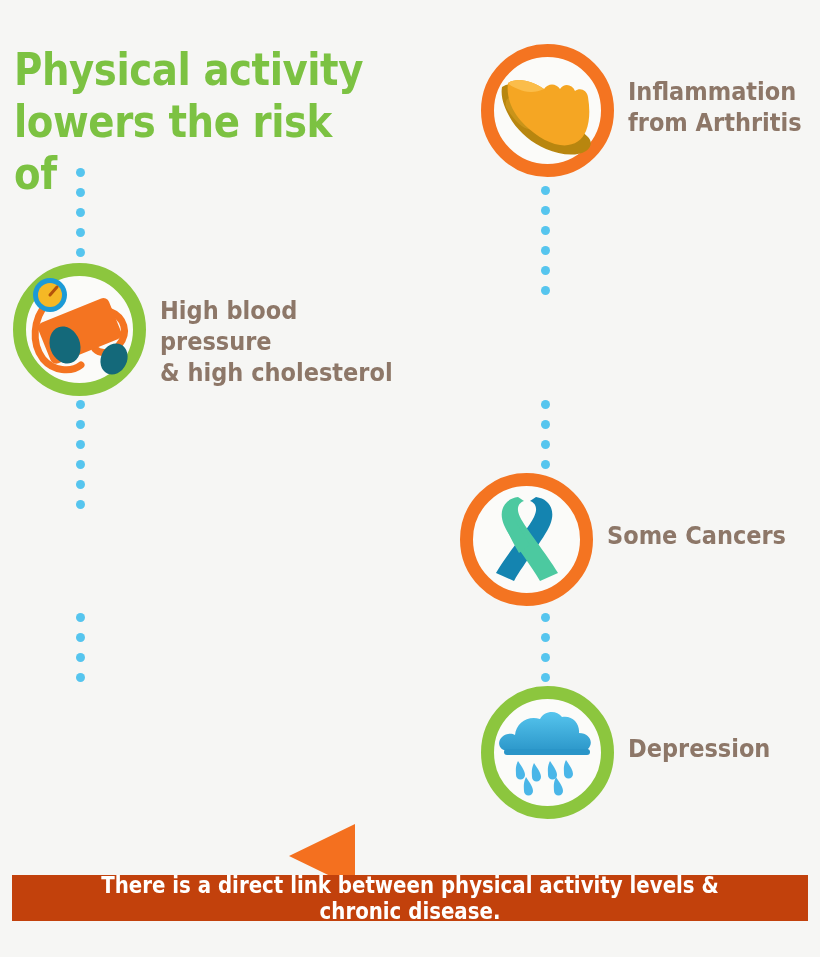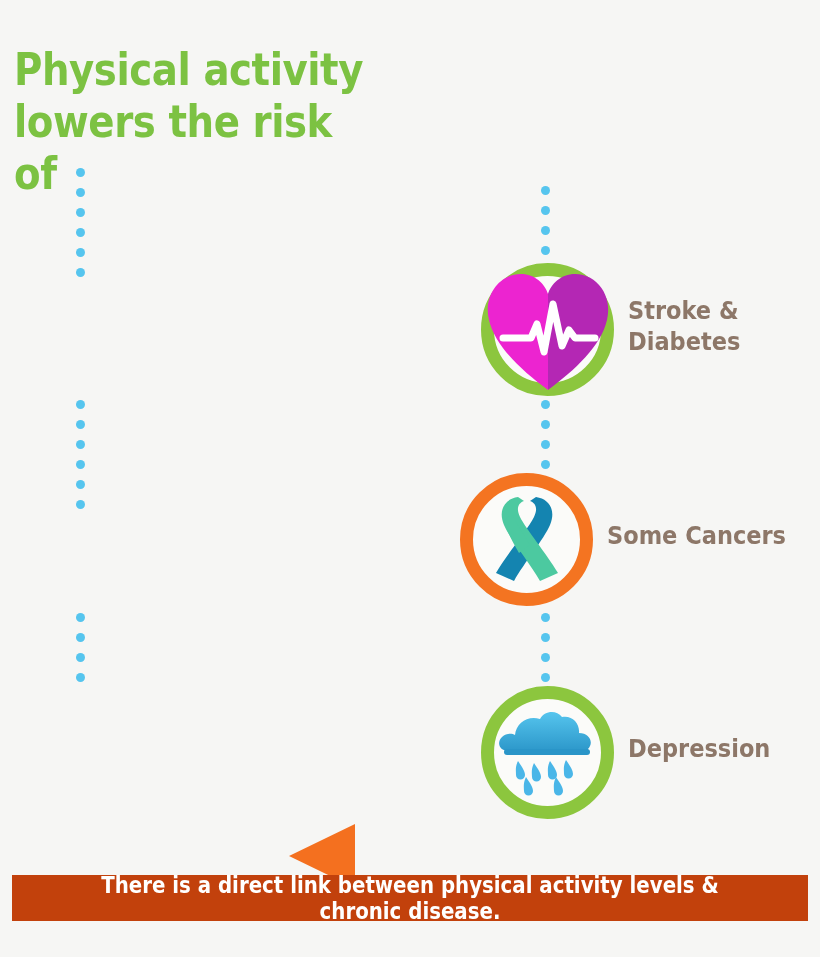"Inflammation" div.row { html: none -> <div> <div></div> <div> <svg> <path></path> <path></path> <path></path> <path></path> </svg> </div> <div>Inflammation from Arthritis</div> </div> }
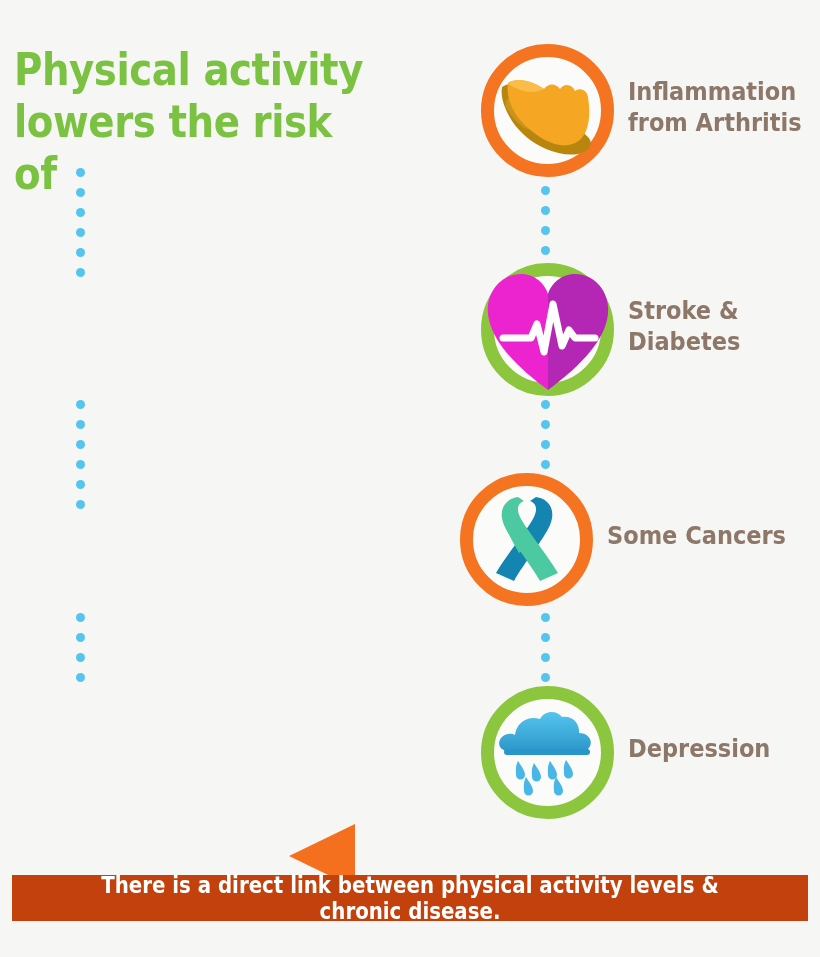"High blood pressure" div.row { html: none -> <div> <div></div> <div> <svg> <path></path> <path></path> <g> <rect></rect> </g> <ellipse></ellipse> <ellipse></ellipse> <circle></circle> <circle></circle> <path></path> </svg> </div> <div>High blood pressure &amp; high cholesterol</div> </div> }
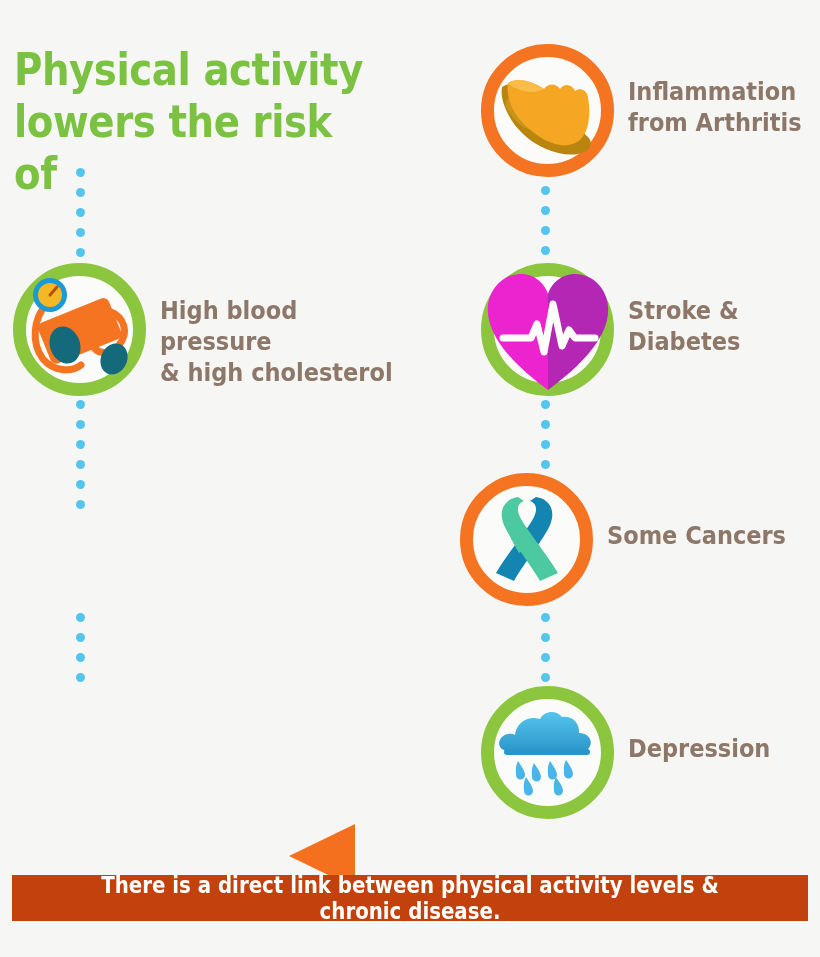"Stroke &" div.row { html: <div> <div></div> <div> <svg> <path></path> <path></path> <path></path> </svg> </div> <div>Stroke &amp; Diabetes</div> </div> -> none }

★ ★ ★ ★

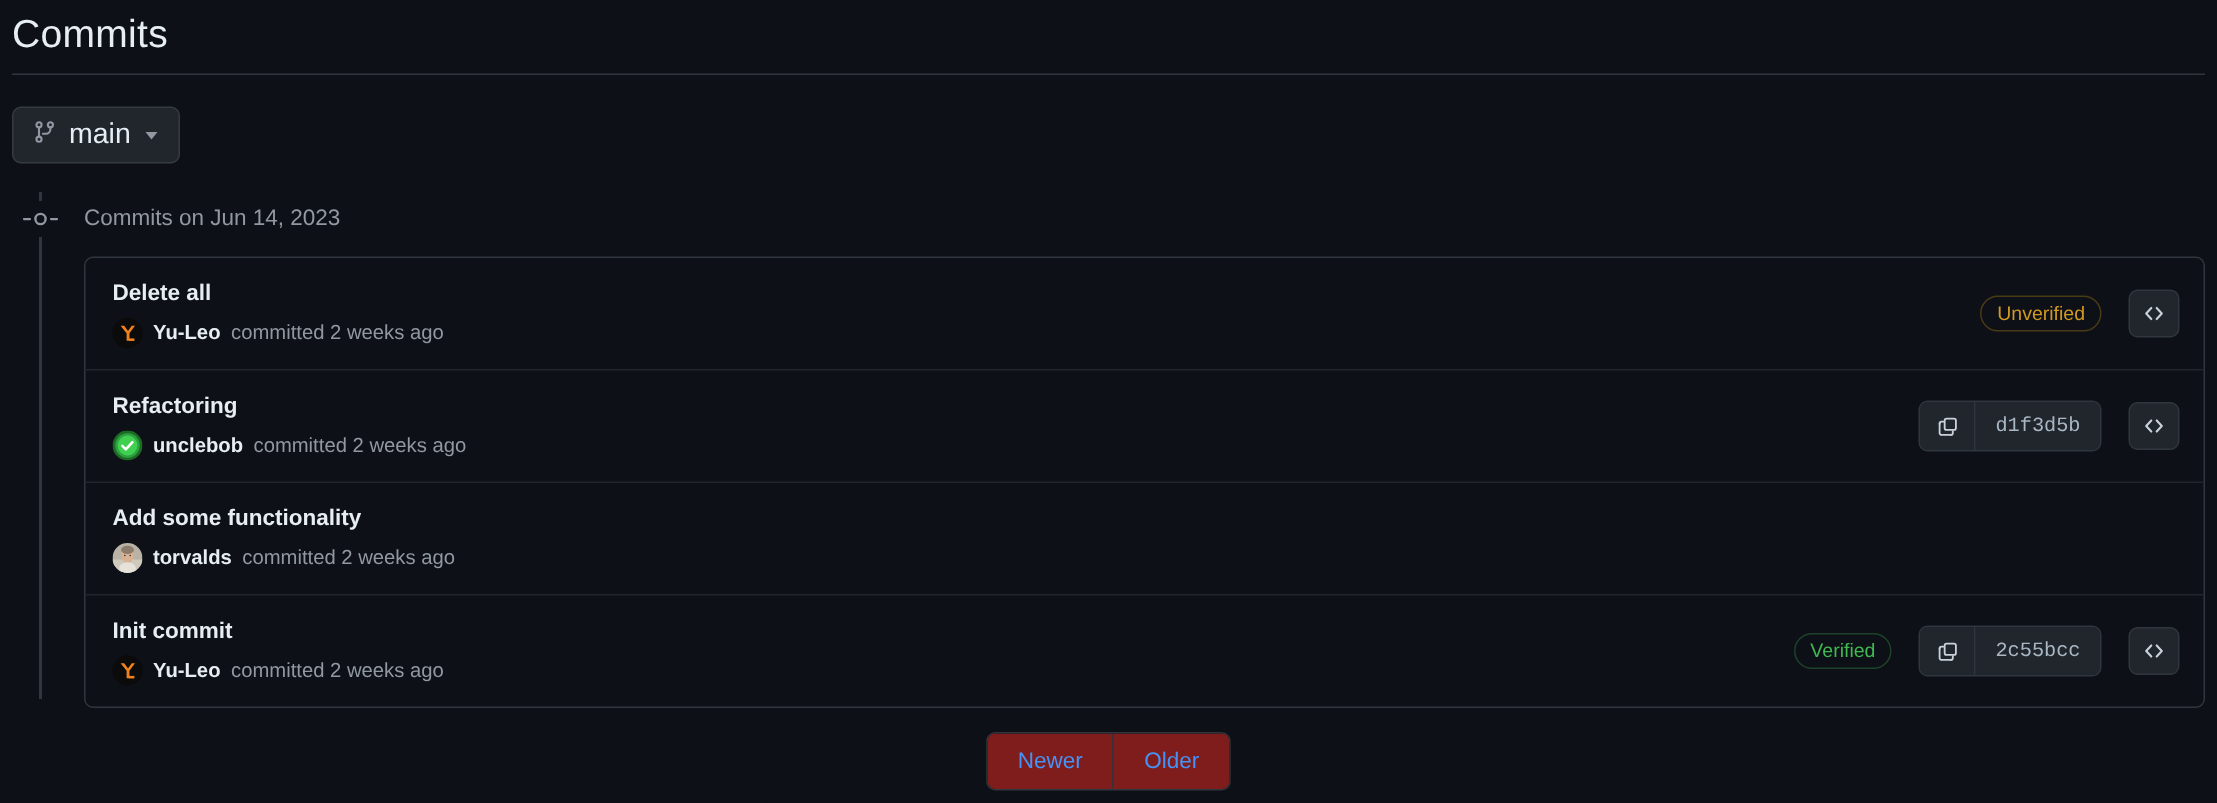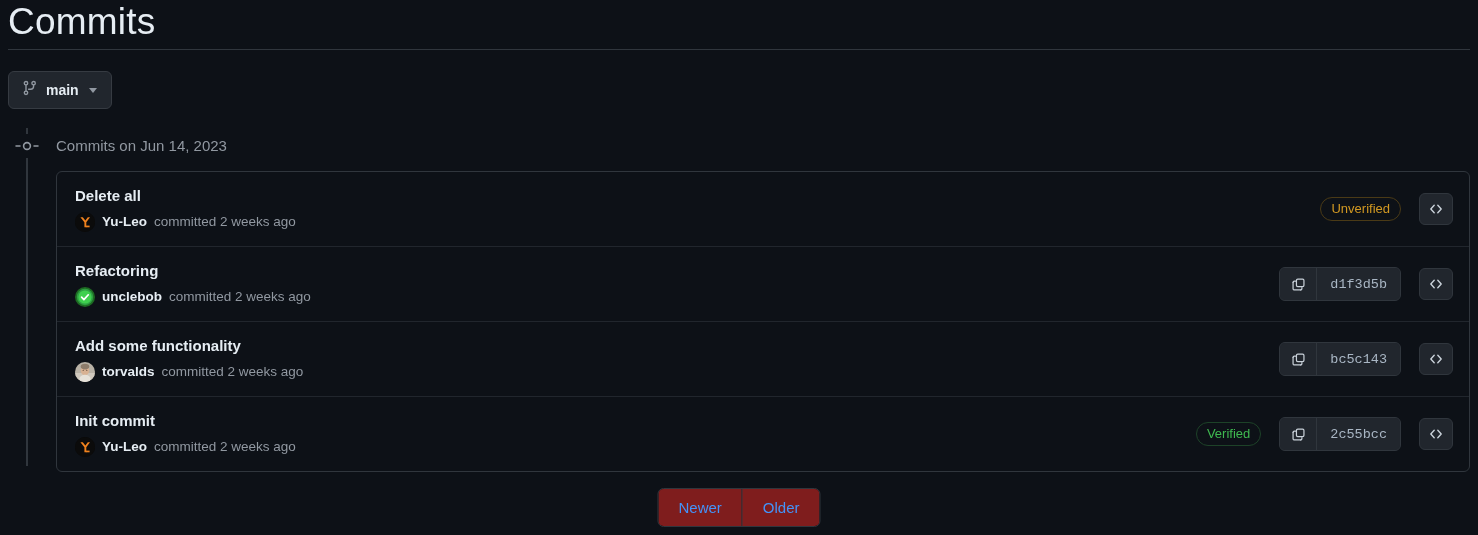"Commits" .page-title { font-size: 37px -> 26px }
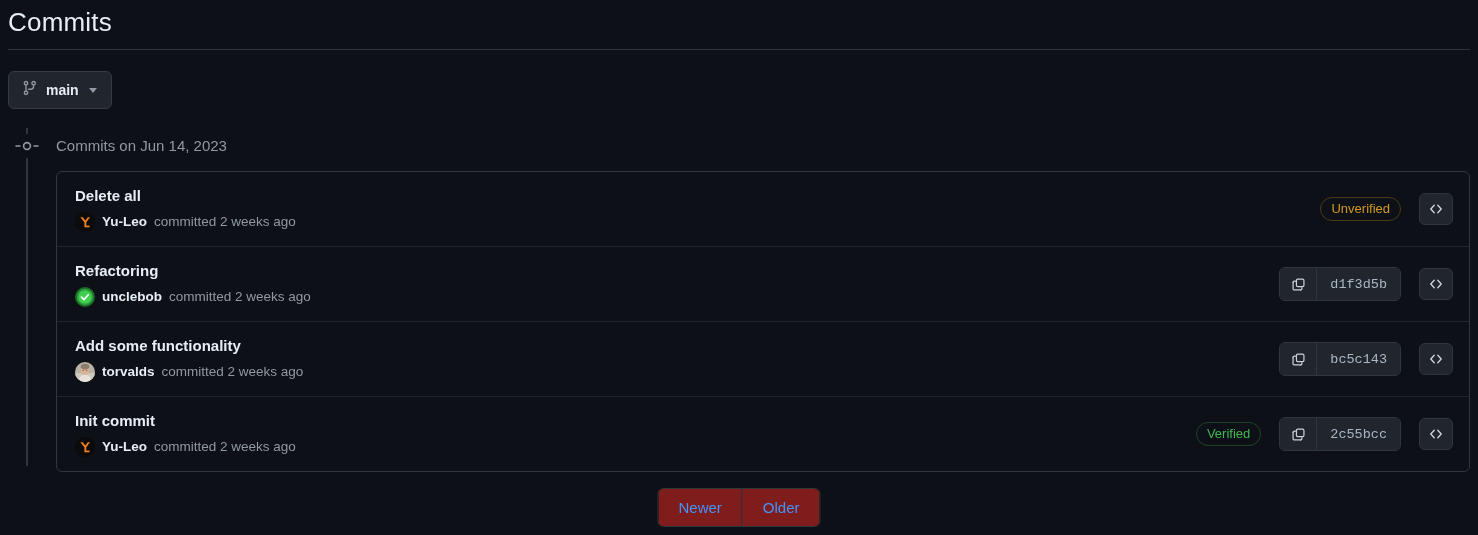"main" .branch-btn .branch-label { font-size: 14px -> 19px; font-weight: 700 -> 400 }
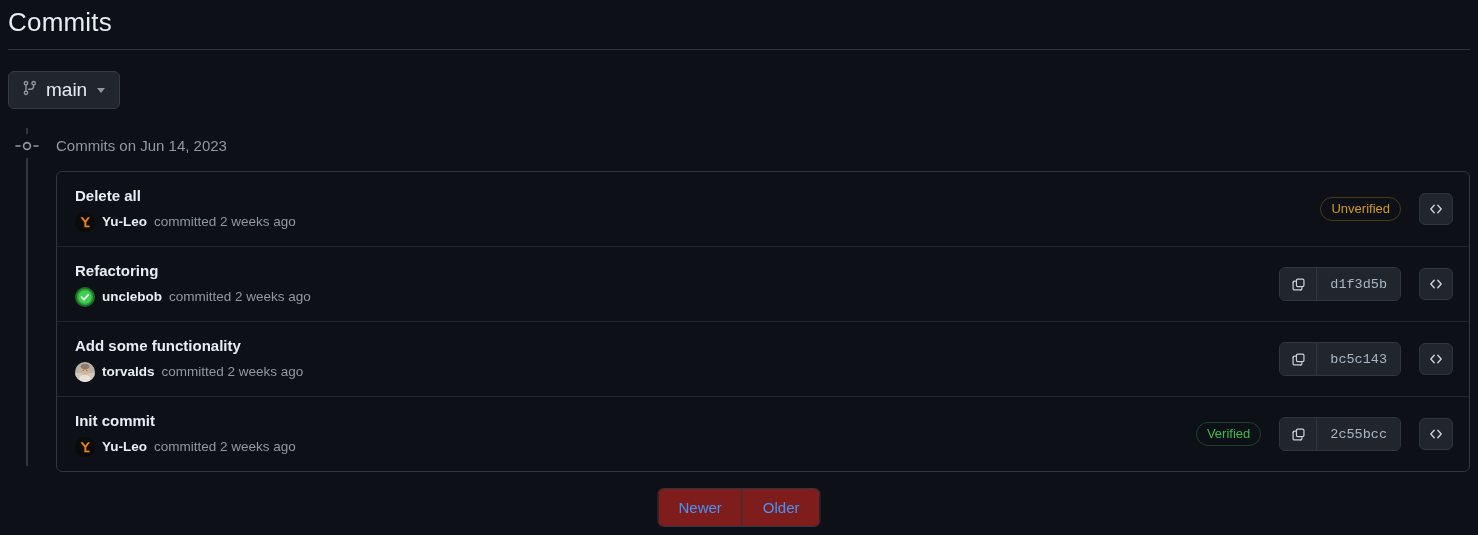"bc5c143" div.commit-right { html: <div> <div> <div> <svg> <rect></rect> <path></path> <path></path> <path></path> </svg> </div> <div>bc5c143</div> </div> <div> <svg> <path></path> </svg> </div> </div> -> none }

★ ★ ★ ★

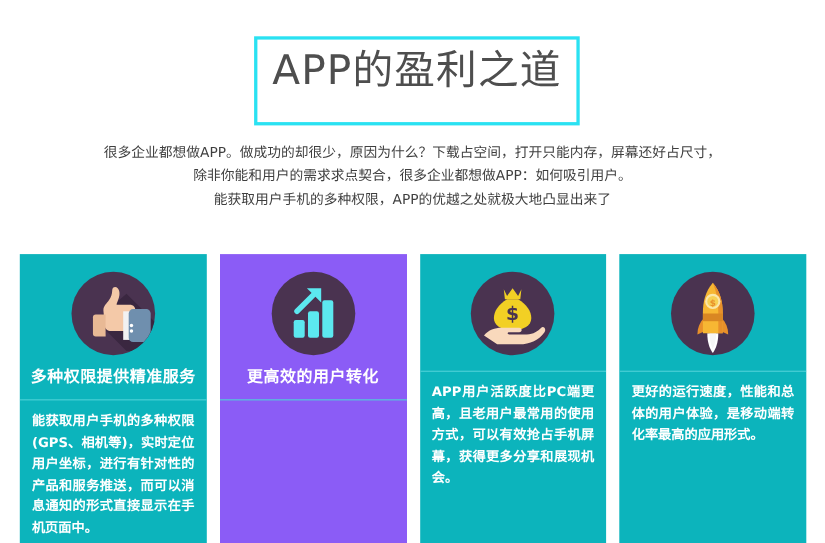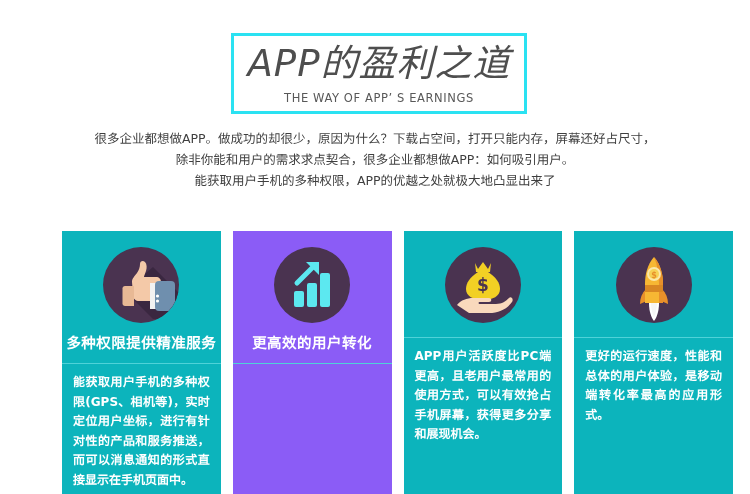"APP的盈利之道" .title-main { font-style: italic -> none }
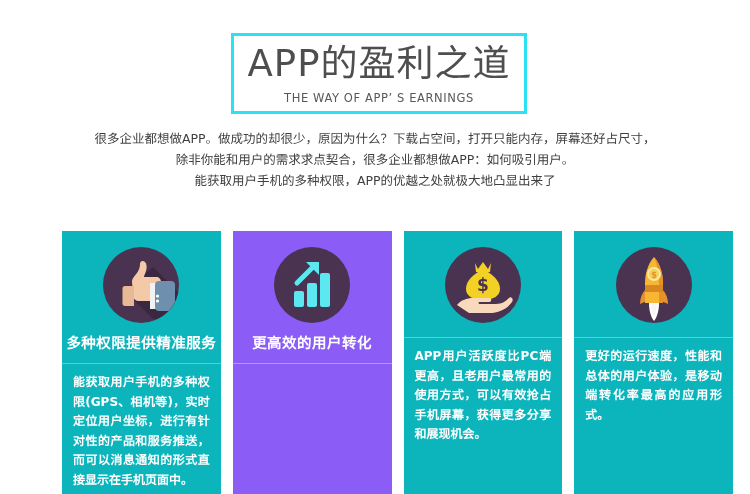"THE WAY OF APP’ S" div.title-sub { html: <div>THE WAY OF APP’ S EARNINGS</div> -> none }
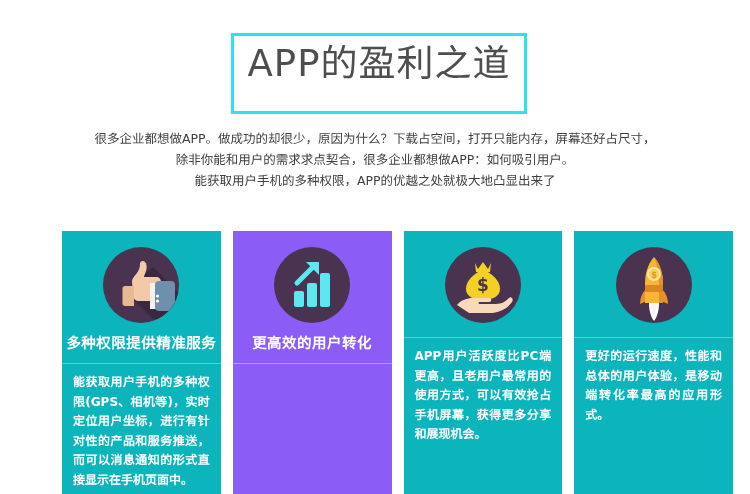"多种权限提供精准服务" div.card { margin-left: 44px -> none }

★ ★ ★ ★

— TASK STATEMENT —
When you reach the line holding "html: <div>THE WAY" in the listing above, begin retyping exactly, and stop once the line holding "margin-left: 44px ->" is done; pictures stay out.

— OUTPUT BELOW —
"THE WAY OF APP’ S" div.title-sub { html: <div>THE WAY OF APP’ S EARNINGS</div> -> none }
"多种权限提供精准服务" div.card { margin-left: 44px -> none }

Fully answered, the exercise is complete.